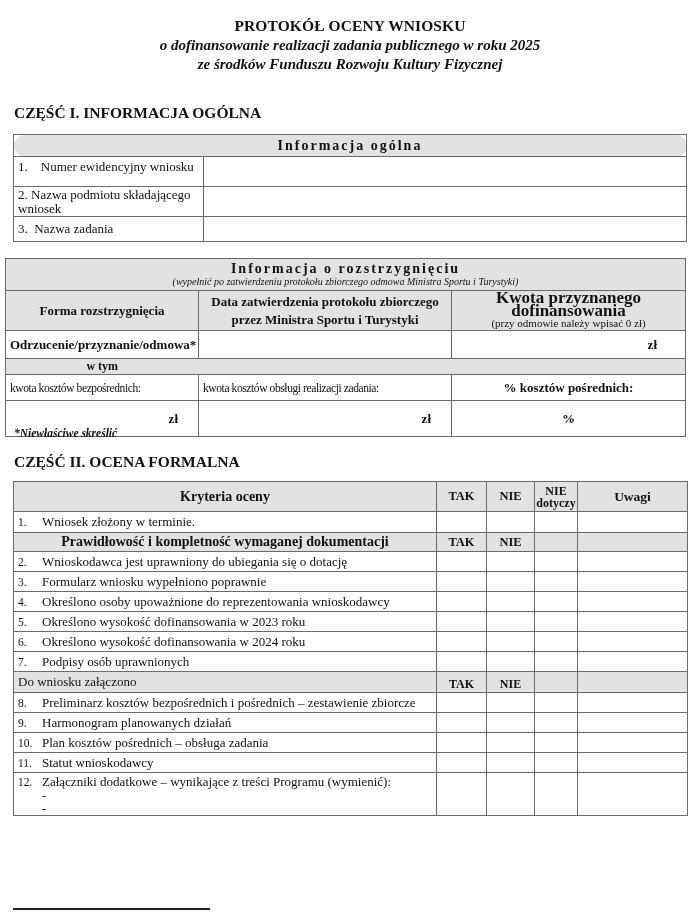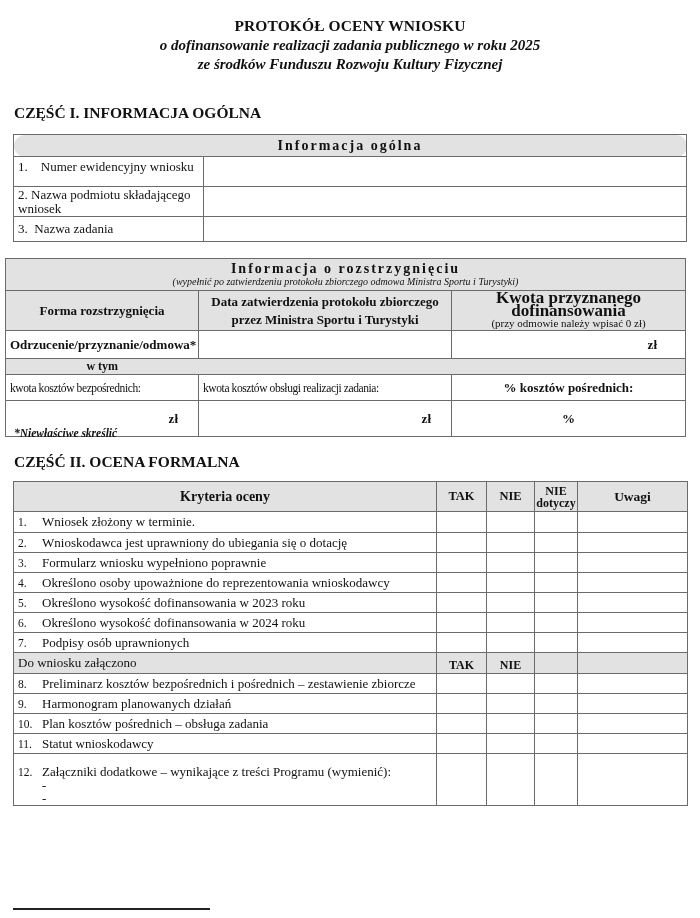--- a/index.html
+++ b/index.html
@@ -126,6 +126,13 @@
         <td></td>
         <td></td>
   </tr>
+  <tr class="gray" style="height:19px">
+    <td class="center bold" style="font-size:14px">Prawidłowość i kompletność wymaganej dokumentacji</td>
+    <td class="center bold" style="font-size:12.5px">TAK</td>
+    <td class="center bold" style="font-size:12.5px">NIE</td>
+    <td></td>
+        <td></td>
+  </tr>
   </tbody>
     <tbody id="docs-body">
       <tr style="height: 20px;">

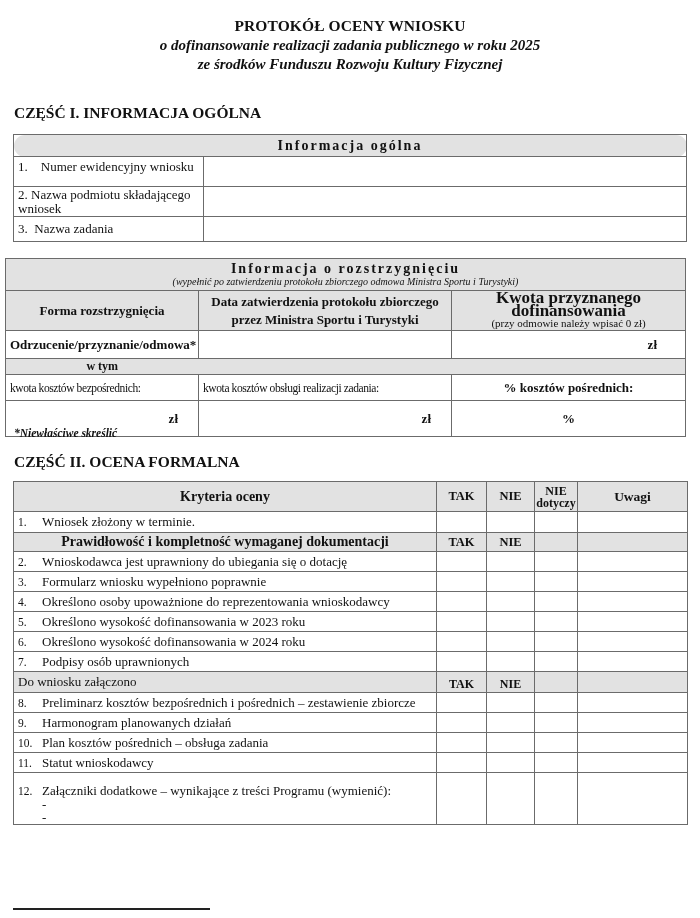--- a/index.html
+++ b/index.html
@@ -219,7 +219,7 @@
     </tbody>
   <tbody>
       <tr style="height:42px">
-    <td class="crit" style="vertical-align:top; line-height:13px; padding-top:11px">
+    <td class="crit" style="vertical-align:top; line-height:13px; padding-top:2px">
       <span class="num">12.</span><span>Załączniki dodatkowe – wynikające z treści Programu (wymienić):</span>
       <div style="padding-left:24px">-</div>
       <div style="padding-left:24px">-</div>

········

Your task.
In the listing, return each line containing the string "bold".

Reply to the exercise.
+    <td class="center bold" style="font-size:14px">Prawidłowość i kompletność wymaganej dokumentacji</td>
+    <td class="center bold" style="font-size:12.5px">TAK</td>
+    <td class="center bold" style="font-size:12.5px">NIE</td>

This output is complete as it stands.